━━━ Data for analysis

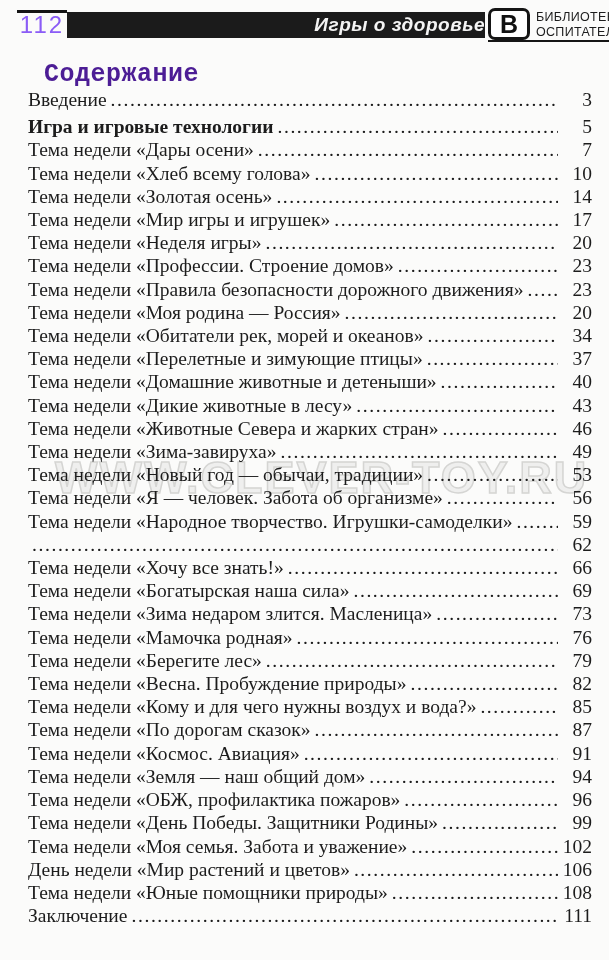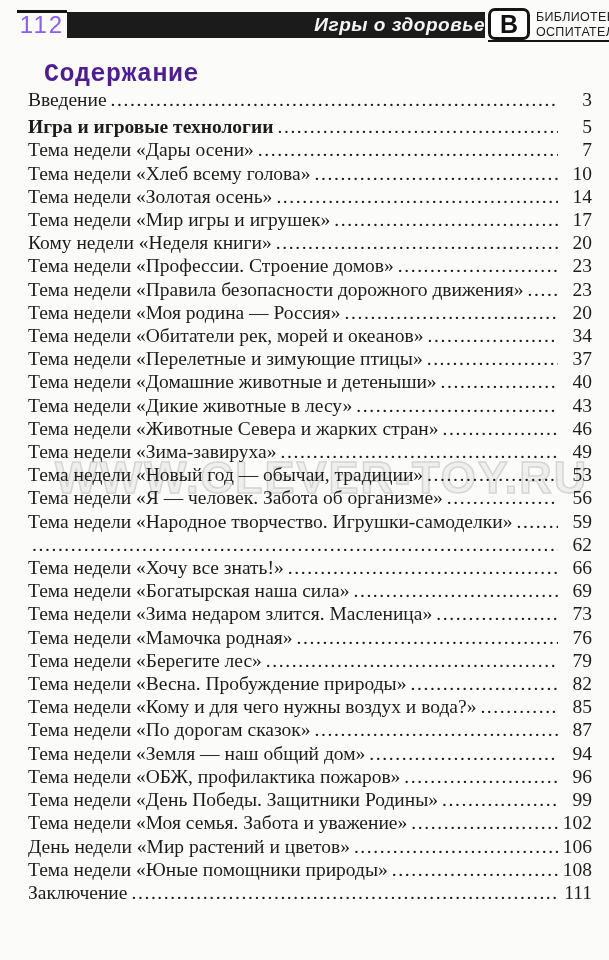--- a/index.html
+++ b/index.html
@@ -149,7 +149,7 @@
     <span class="toc-page">17</span>
   </div>
       <div class="toc-row">
-    <span class="toc-title">Кому недели «Неделя книги»</span>
+    <span class="toc-title">Тема недели «Неделя игры»</span>
     <span class="toc-dots"></span>
     <span class="toc-page">20</span>
   </div>

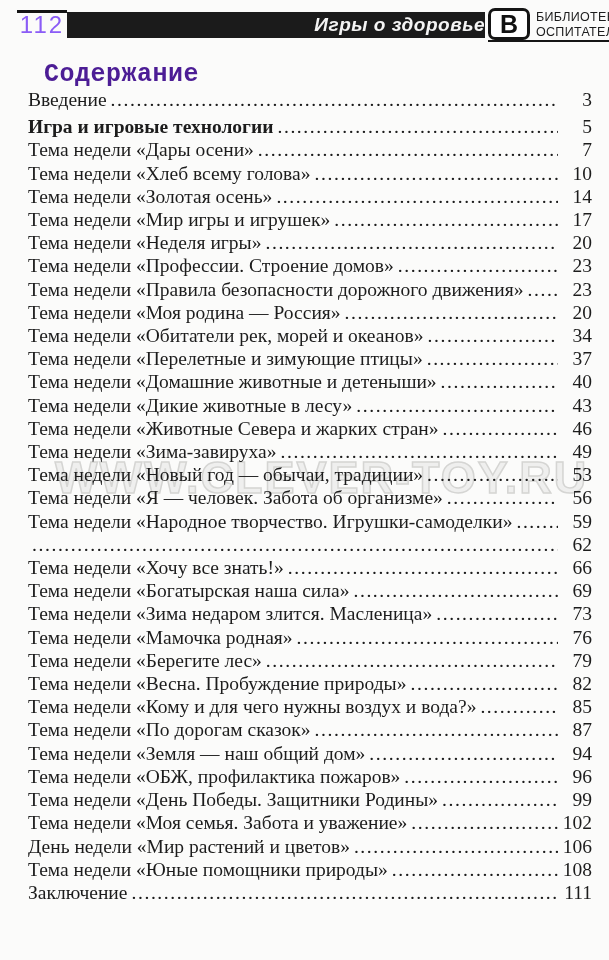--- a/index.html
+++ b/index.html
@@ -258,6 +258,11 @@
     <span class="toc-page">87</span>
   </div>
       <div class="toc-row">
+    <span class="toc-title">Тема недели «Космос. Авиация»</span>
+    <span class="toc-dots"></span>
+    <span class="toc-page">91</span>
+  </div>
+      <div class="toc-row">
     <span class="toc-title">Тема недели «Земля — наш общий дом»</span>
     <span class="toc-dots"></span>
     <span class="toc-page">94</span>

━━━━━━

#### [Required work]
Search the listing for "page" and copy each line holding it.

#### [Answer]
     <span class="toc-page">17</span>
     <span class="toc-page">20</span>
     <span class="toc-page">87</span>
+    <span class="toc-page">91</span>
     <span class="toc-page">94</span>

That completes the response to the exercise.